Dalam arahannya, Susanti menekankan pentingnya kerja sama lintas sektor antara PKK, Posyandu, dan perangkat daerah. Kolaborasi itu, katanya, menjadi kunci agar program-program pemberdayaan bisa berjalan efektif dan berkelanjutan.
“Fokus kami tidak hanya pada kesehatan ibu dan anak, tetapi juga pemberdayaan ekonomi keluarga serta peningkatan kualitas pendidikan di rumah tangga. Semua ini penting untuk menciptakan keluarga yang tangguh dan mandiri,” tuturnya.
Susanti juga berkomitmen menjadikan PKK sebagai mitra aktif Pemerintah Kota Pangkalpinang dalam mendukung visi besar Wali Kota dan Wakil Wali Kota — menuju kota yang cerdas, inklusif, dan berdaya saing.

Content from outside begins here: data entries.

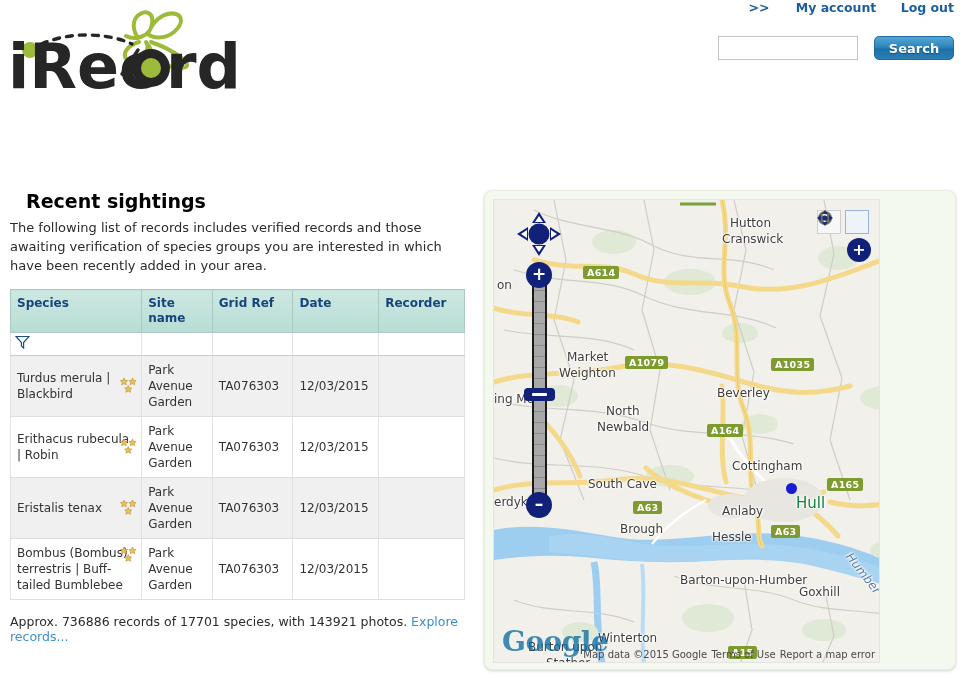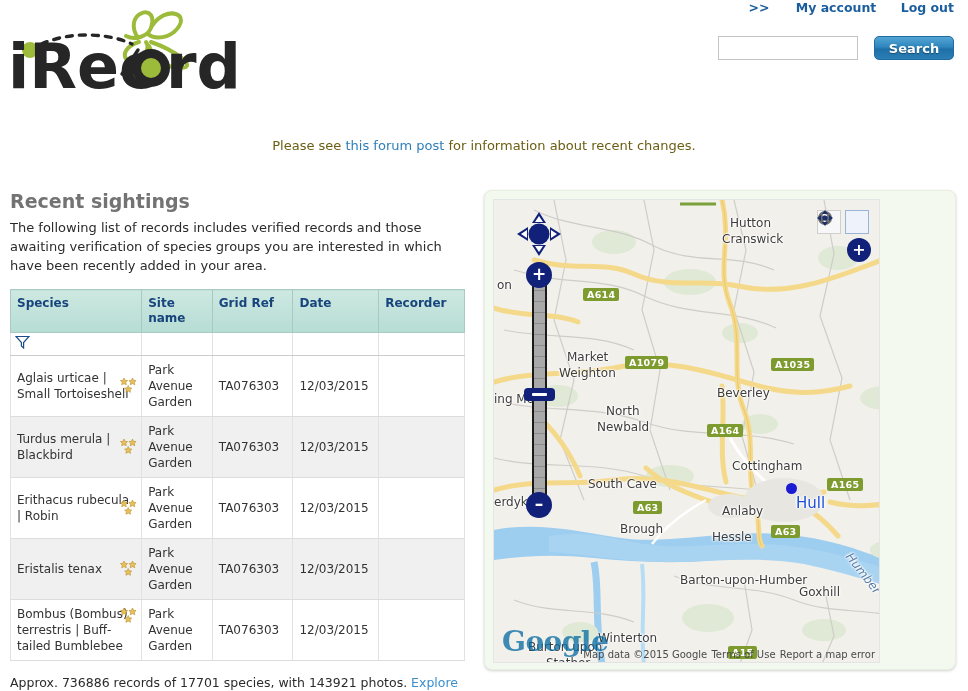--- a/index.html
+++ b/index.html
@@ -418,9 +418,6 @@
   </div>
 
 
-  <div class="notice">
-    <span>Please see </span><a href="#">this forum post</a><span> for information about recent changes.</span>
-  </div>
 
   <div class="left-col">
     <h1 class="page-title">Recent sightings</h1>

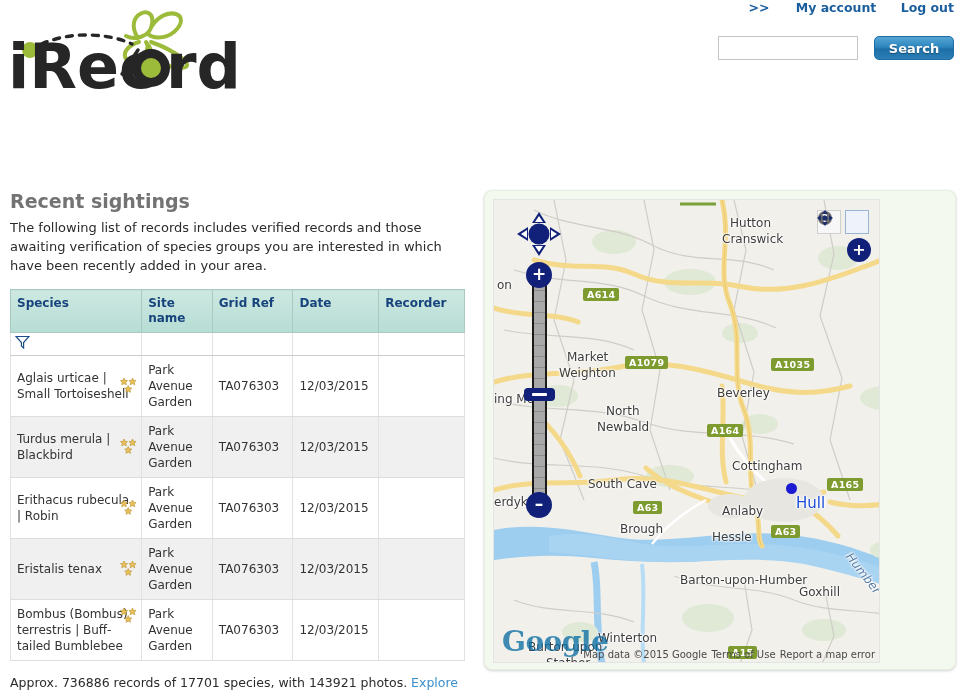--- a/index.html
+++ b/index.html
@@ -130,10 +130,10 @@
     width: 460px;
   }
   .page-title {
-    margin: 0 0 6px 0;
+    margin: 0 0 6px 16px;
     font-size: 19px;
     font-weight: bold;
-    color: #737373;
+    color: #000000;
     font-family: "DejaVu Sans", "Liberation Sans", sans-serif;
   }
   .intro {

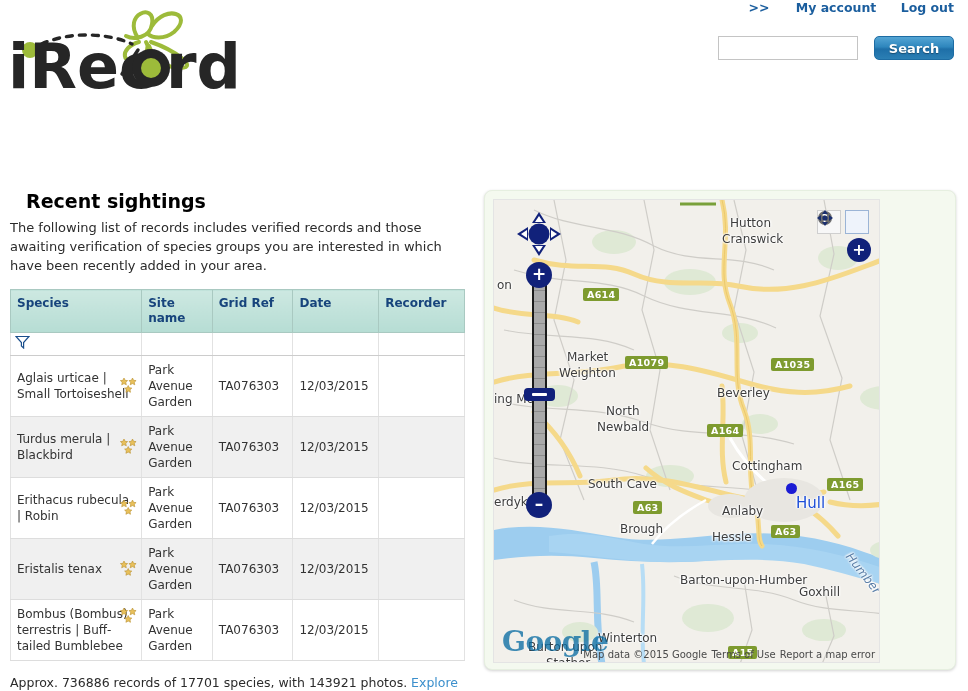--- a/index.html
+++ b/index.html
@@ -656,7 +656,7 @@
       <div class="map-label lbl-town" style="left:3px;top:78px">on</div>
       <div class="map-label lbl-town" style="left:0px;top:192px">ing Moor</div>
 
-      <div class="road-shield" style="left:89px;top:88px">A614</div>
+      <div class="road-shield" style="left:89px;top:66px">A614</div>
       <div class="road-shield" style="left:131px;top:156px">A1079</div>
       <div class="road-shield" style="left:277px;top:158px">A1035</div>
       <div class="road-shield" style="left:213px;top:224px">A164</div>

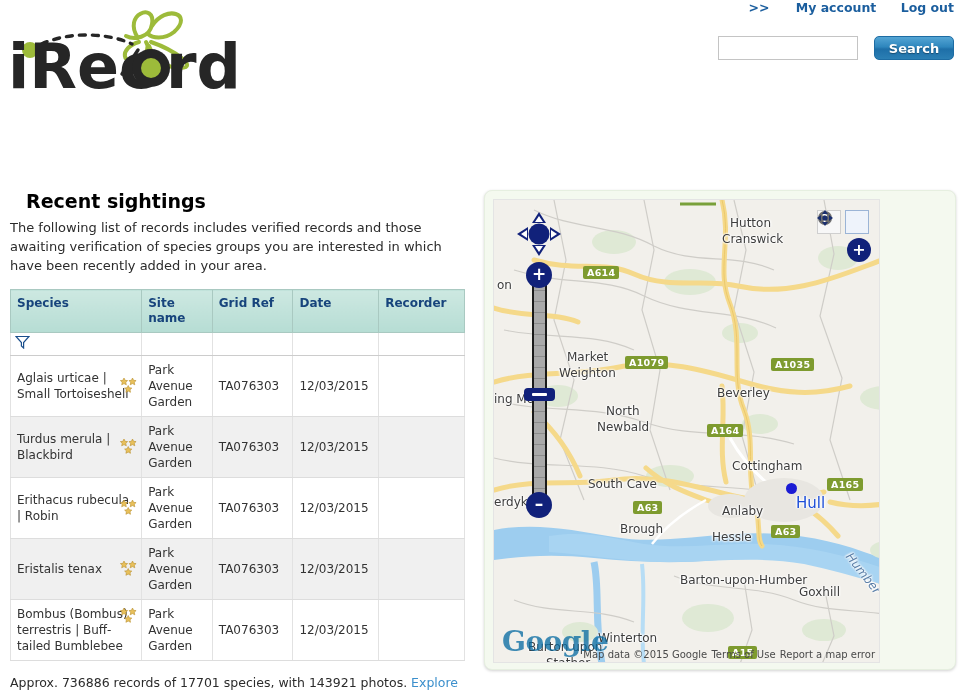--- a/index.html
+++ b/index.html
@@ -454,22 +454,6 @@
         </tr>
       </thead>
       <tbody>
-        <tr class="odd">
-          <td class="species-cell">Aglais urticae | Small Tortoiseshell</td>
-          <td class="site-cell">
-            <span class="stars-icon">
-              <svg width="20" height="18" viewBox="0 0 20 18">
-                <path d="M4 1 l1.1 2.3 2.5.3 -1.8 1.7 .5 2.5 -2.3-1.2 -2.3 1.2 .5-2.5 -1.8-1.7 2.5-.3z" fill="#e8c05a" stroke="#b88f2e" stroke-width=".6"></path>
-                <path d="M12.5 1 l1.1 2.3 2.5.3 -1.8 1.7 .5 2.5 -2.3-1.2 -2.3 1.2 .5-2.5 -1.8-1.7 2.5-.3z" fill="#e8c05a" stroke="#b88f2e" stroke-width=".6"></path>
-                <path d="M8.2 8.5 l1.1 2.3 2.5.3 -1.8 1.7 .5 2.5 -2.3-1.2 -2.3 1.2 .5-2.5 -1.8-1.7 2.5-.3z" fill="#e8c05a" stroke="#b88f2e" stroke-width=".6"></path>
-              </svg>
-            </span>
-            <span>Park Avenue Garden</span>
-          </td>
-          <td>TA076303</td>
-          <td>12/03/2015</td>
-          <td></td>
-        </tr>
         <tr class="even">
           <td class="species-cell">Turdus merula | Blackbird</td>
           <td class="site-cell">

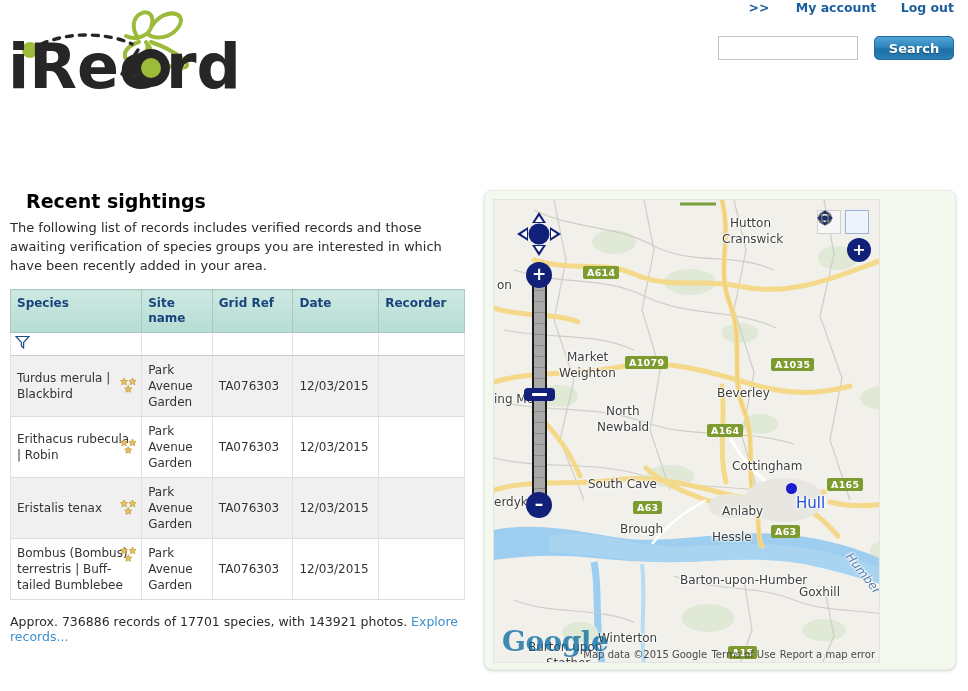--- a/index.html
+++ b/index.html
@@ -241,7 +241,7 @@
     text-shadow: 0 0 2px #fff, 0 0 3px #fff, 1px 0 2px #fff, -1px 0 2px #fff;
   }
   .lbl-town { font-size: 12px; color: #3d3d3d; }
-  .lbl-city { font-size: 15px; color: #1d4ed8; }
+  .lbl-city { font-size: 15px; color: #15803d; }
   .lbl-water { font-size: 12px; color: #5b7fa8; font-style: italic; }
 
   .road-shield {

“PKK akan menjadi motor penggerak dari bawah. Kami ingin menghadirkan semangat gotong royong yang nyata, bukan sekadar slogan. Karena kesejahteraan kota dimulai dari keluarga,” katanya mantap.
Di sela acara, sejumlah kader PKK tampak menyalami Susanti dengan antusias. Bagi mereka, pelantikan ini bukan hanya pergantian kepemimpinan, melainkan awal dari semangat baru untuk bekerja bersama.
Pelantikan itu pun ditutup dengan doa bersama dan lagu Mars PKK yang dinyanyikan penuh semangat. Di wajah para kader, tampak optimisme baru: bahwa di bawah kepemimpinan Susanti Saparudin, PKK Pangkalpinang akan benar-benar menjadi penggerak perubahan positif — seperti yang diharapkannya sendiri.